■ **Prompt**
Look below for the line that contains "[156,794,507,813] later dropped", then copy it and each following line exactly, through and including the line that contains "[230,502,281,520] Ctrl ->".

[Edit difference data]
_ _ _

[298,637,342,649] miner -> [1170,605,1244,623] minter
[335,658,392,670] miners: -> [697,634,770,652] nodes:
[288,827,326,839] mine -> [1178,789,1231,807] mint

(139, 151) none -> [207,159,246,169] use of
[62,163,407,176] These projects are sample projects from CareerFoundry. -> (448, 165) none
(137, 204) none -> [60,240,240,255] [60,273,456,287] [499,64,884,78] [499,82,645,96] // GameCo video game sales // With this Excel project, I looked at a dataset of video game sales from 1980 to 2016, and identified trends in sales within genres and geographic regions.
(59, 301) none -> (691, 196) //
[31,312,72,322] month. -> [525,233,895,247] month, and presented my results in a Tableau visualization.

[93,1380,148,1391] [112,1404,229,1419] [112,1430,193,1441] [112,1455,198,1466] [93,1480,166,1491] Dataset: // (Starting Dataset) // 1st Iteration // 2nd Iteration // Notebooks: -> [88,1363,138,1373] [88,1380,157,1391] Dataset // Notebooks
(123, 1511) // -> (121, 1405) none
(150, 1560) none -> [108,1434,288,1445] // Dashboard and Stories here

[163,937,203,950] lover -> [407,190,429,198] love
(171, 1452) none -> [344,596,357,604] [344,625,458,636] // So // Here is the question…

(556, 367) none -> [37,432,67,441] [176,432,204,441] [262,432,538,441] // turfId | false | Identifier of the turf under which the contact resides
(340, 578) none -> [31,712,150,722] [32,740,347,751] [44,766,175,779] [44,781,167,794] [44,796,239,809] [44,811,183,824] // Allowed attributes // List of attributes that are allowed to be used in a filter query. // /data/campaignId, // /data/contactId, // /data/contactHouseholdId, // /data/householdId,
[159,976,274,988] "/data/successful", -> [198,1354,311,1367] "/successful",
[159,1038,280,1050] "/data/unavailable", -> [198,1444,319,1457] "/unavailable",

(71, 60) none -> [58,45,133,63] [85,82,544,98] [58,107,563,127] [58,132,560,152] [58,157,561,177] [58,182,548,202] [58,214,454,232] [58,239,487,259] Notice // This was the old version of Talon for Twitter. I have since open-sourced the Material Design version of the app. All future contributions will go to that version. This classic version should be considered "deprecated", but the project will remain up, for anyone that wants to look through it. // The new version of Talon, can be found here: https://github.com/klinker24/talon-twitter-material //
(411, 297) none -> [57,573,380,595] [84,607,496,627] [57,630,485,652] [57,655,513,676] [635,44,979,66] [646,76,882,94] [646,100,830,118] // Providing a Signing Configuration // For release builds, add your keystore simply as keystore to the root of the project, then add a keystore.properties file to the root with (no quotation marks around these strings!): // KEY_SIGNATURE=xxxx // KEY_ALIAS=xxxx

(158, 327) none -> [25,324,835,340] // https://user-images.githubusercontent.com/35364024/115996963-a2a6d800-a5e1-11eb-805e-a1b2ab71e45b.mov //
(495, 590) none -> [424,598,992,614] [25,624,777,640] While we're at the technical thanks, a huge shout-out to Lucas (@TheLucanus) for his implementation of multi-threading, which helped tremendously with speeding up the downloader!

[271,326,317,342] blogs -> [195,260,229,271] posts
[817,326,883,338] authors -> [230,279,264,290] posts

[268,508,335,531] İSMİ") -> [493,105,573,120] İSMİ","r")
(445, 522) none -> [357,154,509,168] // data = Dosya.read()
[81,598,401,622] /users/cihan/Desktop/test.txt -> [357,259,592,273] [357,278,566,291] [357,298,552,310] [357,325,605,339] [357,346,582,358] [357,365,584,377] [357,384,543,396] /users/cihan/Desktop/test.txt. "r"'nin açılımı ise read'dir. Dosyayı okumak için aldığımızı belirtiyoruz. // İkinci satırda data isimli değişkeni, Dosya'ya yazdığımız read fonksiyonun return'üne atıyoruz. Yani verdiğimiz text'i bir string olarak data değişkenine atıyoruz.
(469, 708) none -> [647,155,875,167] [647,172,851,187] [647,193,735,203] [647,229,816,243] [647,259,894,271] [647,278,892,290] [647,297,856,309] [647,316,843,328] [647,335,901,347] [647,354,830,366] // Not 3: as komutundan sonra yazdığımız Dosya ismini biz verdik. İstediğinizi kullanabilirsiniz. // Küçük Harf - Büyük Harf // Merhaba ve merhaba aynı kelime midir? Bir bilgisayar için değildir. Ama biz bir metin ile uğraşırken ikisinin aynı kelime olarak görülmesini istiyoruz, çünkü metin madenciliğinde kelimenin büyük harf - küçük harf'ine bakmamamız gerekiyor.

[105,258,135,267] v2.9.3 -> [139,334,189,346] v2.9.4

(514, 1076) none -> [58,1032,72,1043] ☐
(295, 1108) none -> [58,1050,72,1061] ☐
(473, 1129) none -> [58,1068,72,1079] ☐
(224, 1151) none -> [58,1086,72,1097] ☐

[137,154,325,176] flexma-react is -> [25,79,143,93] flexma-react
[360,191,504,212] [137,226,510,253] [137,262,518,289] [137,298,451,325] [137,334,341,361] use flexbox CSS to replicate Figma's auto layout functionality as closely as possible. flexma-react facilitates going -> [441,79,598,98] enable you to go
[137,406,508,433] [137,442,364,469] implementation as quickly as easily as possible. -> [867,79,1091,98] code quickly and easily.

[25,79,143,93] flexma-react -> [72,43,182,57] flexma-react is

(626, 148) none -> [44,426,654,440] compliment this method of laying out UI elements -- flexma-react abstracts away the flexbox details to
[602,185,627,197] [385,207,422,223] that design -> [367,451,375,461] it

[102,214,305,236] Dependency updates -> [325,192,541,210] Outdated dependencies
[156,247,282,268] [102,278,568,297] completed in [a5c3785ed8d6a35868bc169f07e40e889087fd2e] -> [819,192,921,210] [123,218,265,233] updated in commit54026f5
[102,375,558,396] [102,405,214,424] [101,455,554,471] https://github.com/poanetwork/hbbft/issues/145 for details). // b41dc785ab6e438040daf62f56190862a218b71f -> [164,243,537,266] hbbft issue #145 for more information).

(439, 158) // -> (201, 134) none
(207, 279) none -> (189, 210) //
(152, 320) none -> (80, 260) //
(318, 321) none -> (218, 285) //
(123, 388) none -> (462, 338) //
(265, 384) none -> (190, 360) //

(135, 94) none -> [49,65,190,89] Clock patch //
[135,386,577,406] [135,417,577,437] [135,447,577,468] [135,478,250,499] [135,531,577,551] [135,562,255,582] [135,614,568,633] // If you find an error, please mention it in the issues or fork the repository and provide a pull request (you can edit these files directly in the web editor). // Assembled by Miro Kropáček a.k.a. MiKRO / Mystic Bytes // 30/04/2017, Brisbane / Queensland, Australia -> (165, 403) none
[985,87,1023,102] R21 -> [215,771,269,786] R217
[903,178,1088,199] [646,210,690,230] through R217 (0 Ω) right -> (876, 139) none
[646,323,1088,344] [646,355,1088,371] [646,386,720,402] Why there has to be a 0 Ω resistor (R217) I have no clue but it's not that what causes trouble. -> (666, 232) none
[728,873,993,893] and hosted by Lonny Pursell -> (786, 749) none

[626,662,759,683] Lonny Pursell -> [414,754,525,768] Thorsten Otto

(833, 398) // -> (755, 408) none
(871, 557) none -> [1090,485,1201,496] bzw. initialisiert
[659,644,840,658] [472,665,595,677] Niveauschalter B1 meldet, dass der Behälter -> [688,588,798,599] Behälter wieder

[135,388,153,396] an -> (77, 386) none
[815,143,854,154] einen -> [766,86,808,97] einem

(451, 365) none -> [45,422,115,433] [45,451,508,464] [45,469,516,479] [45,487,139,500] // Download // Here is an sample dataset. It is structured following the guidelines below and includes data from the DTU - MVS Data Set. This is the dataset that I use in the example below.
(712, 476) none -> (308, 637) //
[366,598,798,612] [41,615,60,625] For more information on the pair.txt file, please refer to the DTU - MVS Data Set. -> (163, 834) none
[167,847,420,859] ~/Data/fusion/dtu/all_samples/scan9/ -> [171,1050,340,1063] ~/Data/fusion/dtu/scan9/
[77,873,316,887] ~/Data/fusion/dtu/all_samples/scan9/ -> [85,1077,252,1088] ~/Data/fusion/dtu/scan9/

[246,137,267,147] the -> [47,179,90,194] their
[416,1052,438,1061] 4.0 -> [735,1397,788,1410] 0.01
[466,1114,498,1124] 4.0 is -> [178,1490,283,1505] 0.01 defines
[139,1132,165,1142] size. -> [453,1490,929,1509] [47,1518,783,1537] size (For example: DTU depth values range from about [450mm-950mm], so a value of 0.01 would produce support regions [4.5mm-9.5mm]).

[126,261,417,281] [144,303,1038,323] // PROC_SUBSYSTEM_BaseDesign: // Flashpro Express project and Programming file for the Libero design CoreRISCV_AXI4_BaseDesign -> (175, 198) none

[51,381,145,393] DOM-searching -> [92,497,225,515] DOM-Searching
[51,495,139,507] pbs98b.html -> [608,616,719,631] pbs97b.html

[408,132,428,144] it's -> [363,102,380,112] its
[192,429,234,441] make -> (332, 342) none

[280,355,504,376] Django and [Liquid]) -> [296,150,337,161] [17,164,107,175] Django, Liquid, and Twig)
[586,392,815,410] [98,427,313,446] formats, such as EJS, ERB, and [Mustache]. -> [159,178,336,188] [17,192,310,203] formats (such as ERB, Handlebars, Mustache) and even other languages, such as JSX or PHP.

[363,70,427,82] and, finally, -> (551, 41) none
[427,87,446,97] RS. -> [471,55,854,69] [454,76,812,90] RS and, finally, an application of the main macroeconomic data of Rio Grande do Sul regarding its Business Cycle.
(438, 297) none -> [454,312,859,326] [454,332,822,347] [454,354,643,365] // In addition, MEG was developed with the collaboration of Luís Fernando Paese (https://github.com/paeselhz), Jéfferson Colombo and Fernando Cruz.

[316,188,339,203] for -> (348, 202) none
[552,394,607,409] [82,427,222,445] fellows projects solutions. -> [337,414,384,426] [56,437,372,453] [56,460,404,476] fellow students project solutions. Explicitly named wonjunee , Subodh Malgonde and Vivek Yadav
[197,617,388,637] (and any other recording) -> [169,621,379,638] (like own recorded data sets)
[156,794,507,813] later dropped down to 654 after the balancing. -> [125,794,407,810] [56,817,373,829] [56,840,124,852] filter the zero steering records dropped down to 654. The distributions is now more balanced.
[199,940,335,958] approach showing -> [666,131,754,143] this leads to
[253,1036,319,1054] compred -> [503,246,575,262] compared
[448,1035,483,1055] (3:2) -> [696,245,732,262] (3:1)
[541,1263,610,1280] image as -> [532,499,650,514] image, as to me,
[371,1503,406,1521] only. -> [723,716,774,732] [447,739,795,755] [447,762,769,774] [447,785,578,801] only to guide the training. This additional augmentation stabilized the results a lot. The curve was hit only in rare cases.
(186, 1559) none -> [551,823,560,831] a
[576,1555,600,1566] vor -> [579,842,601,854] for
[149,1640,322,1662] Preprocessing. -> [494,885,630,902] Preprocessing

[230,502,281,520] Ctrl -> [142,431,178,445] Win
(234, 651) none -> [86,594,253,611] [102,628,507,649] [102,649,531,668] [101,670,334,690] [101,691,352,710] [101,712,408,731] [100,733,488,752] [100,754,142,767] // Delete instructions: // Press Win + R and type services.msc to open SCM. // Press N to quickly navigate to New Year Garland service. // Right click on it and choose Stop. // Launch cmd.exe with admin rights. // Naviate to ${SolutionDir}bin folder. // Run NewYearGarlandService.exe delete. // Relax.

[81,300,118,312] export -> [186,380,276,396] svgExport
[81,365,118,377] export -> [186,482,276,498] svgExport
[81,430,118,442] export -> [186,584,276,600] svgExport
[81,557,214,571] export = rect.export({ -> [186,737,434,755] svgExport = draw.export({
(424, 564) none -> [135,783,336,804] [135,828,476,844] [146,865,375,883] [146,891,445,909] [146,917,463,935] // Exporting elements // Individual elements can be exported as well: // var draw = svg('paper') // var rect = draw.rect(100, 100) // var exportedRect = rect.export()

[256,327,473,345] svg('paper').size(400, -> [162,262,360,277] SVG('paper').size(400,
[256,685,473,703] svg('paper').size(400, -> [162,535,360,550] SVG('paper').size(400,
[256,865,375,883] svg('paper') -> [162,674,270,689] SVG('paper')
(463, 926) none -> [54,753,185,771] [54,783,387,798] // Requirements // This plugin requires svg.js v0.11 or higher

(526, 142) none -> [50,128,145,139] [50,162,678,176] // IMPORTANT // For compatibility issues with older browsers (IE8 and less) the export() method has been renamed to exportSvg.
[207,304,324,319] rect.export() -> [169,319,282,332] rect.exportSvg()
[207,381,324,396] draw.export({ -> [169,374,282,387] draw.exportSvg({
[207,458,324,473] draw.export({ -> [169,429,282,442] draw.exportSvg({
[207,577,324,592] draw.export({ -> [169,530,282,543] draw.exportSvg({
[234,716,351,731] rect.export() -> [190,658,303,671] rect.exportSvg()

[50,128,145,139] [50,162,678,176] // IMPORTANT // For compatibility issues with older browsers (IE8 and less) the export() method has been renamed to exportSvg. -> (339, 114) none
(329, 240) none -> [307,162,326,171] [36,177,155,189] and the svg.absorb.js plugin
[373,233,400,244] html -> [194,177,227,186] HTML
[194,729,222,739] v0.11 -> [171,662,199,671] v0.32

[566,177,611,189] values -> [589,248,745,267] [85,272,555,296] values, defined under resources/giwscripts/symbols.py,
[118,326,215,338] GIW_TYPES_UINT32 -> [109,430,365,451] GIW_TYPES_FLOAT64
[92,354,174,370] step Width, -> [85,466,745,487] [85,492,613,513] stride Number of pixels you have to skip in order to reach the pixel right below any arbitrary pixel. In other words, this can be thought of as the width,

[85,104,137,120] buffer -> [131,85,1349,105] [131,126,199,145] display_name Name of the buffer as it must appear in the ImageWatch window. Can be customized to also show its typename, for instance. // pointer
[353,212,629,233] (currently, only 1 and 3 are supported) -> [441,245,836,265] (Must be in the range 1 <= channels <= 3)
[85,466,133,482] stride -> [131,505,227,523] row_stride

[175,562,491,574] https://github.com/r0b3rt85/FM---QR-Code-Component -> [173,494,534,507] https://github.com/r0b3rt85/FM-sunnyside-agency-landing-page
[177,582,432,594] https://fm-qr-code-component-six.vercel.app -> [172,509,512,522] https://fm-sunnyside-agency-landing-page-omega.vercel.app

_ _ _

■ **Task result**
[156,794,507,813] later dropped down to 654 after the balancing. -> [125,794,407,810] [56,817,373,829] [56,840,124,852] filter the zero steering records dropped down to 654. The distributions is now more balanced.
[199,940,335,958] approach showing -> [666,131,754,143] this leads to
[253,1036,319,1054] compred -> [503,246,575,262] compared
[448,1035,483,1055] (3:2) -> [696,245,732,262] (3:1)
[541,1263,610,1280] image as -> [532,499,650,514] image, as to me,
[371,1503,406,1521] only. -> [723,716,774,732] [447,739,795,755] [447,762,769,774] [447,785,578,801] only to guide the training. This additional augmentation stabilized the results a lot. The curve was hit only in rare cases.
(186, 1559) none -> [551,823,560,831] a
[576,1555,600,1566] vor -> [579,842,601,854] for
[149,1640,322,1662] Preprocessing. -> [494,885,630,902] Preprocessing

[230,502,281,520] Ctrl -> [142,431,178,445] Win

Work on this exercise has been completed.